Edit difference data:

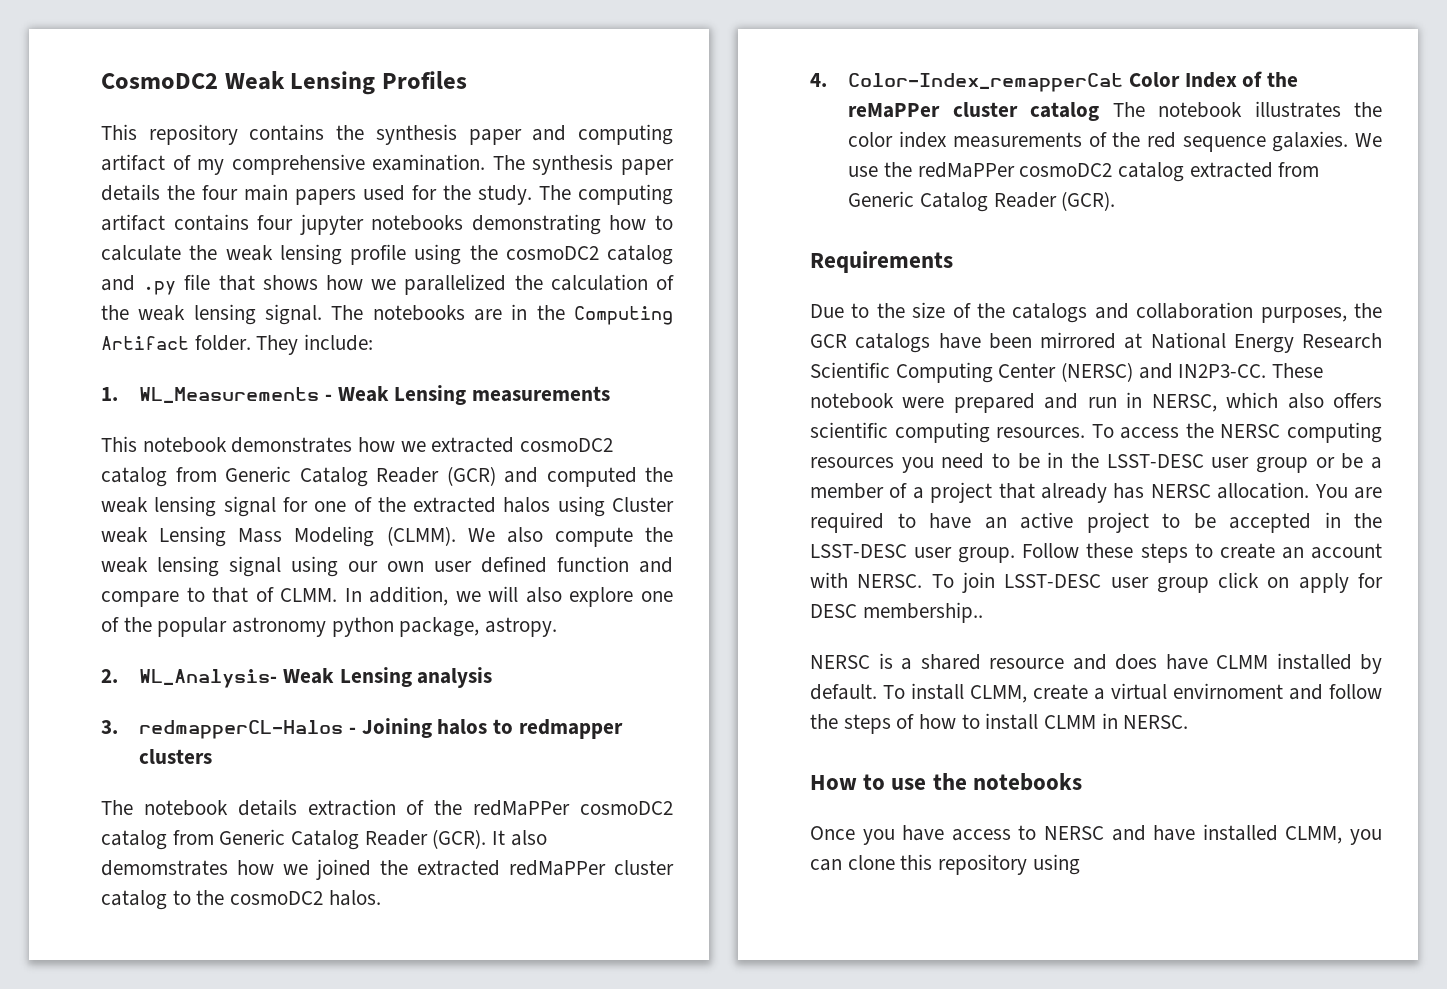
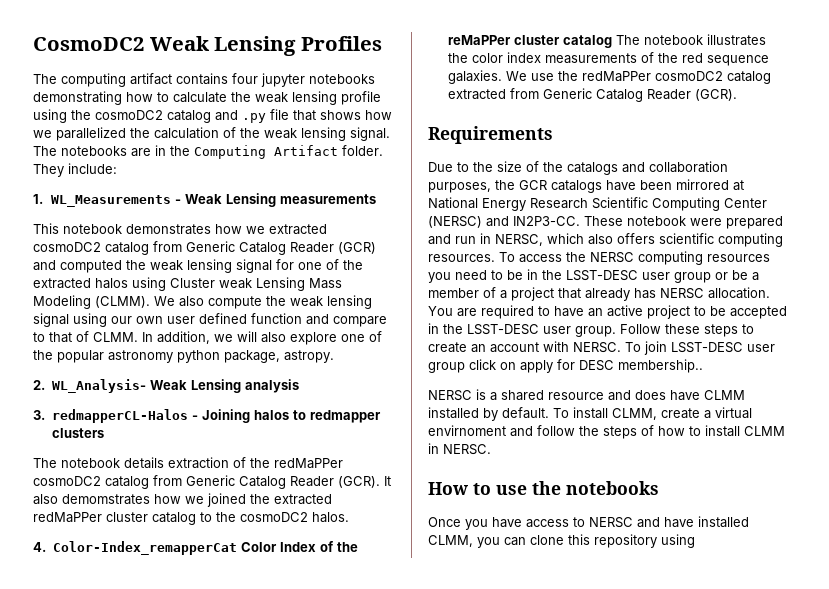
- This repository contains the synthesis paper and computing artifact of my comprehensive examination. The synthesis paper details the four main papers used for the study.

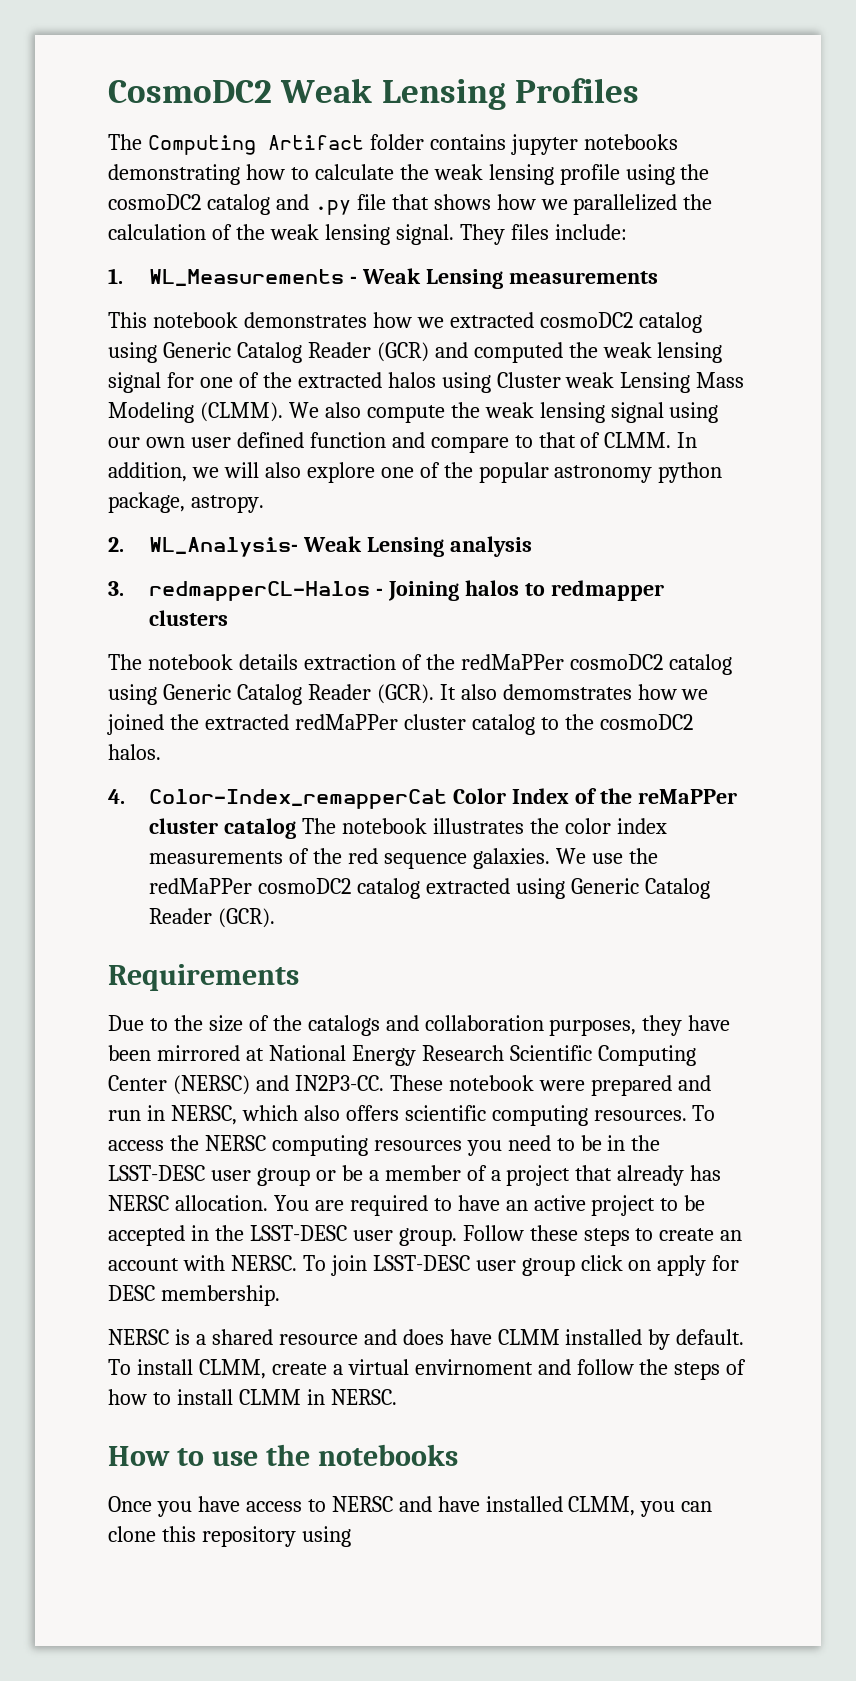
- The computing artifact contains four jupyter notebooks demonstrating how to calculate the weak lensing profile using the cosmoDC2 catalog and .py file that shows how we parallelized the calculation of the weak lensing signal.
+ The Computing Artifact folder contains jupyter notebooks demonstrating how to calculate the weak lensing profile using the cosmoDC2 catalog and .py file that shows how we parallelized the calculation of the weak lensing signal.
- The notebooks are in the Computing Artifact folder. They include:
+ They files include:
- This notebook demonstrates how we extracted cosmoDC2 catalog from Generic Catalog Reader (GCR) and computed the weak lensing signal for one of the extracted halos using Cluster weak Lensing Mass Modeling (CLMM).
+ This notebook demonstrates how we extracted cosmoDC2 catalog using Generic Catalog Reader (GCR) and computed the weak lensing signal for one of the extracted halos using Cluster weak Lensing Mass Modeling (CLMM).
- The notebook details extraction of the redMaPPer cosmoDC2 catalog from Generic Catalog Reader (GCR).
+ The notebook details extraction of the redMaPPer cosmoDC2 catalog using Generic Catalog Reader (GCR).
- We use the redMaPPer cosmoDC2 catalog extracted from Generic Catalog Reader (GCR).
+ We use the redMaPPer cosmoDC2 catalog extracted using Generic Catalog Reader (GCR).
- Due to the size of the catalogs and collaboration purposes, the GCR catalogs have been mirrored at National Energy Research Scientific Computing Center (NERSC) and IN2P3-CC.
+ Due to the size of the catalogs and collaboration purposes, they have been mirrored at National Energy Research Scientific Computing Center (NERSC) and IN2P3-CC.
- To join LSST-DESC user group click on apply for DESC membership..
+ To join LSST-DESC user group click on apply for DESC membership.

What you will do:
Without the pictures, return all the records precisely as they stand.

Result for this exercise:
- This repository contains the synthesis paper and computing artifact of my comprehensive examination. The synthesis paper details the four main papers used for the study.

- The computing artifact contains four jupyter notebooks demonstrating how to calculate the weak lensing profile using the cosmoDC2 catalog and .py file that shows how we parallelized the calculation of the weak lensing signal.
+ The Computing Artifact folder contains jupyter notebooks demonstrating how to calculate the weak lensing profile using the cosmoDC2 catalog and .py file that shows how we parallelized the calculation of the weak lensing signal.
- The notebooks are in the Computing Artifact folder. They include:
+ They files include:
- This notebook demonstrates how we extracted cosmoDC2 catalog from Generic Catalog Reader (GCR) and computed the weak lensing signal for one of the extracted halos using Cluster weak Lensing Mass Modeling (CLMM).
+ This notebook demonstrates how we extracted cosmoDC2 catalog using Generic Catalog Reader (GCR) and computed the weak lensing signal for one of the extracted halos using Cluster weak Lensing Mass Modeling (CLMM).
- The notebook details extraction of the redMaPPer cosmoDC2 catalog from Generic Catalog Reader (GCR).
+ The notebook details extraction of the redMaPPer cosmoDC2 catalog using Generic Catalog Reader (GCR).
- We use the redMaPPer cosmoDC2 catalog extracted from Generic Catalog Reader (GCR).
+ We use the redMaPPer cosmoDC2 catalog extracted using Generic Catalog Reader (GCR).
- Due to the size of the catalogs and collaboration purposes, the GCR catalogs have been mirrored at National Energy Research Scientific Computing Center (NERSC) and IN2P3-CC.
+ Due to the size of the catalogs and collaboration purposes, they have been mirrored at National Energy Research Scientific Computing Center (NERSC) and IN2P3-CC.
- To join LSST-DESC user group click on apply for DESC membership..
+ To join LSST-DESC user group click on apply for DESC membership.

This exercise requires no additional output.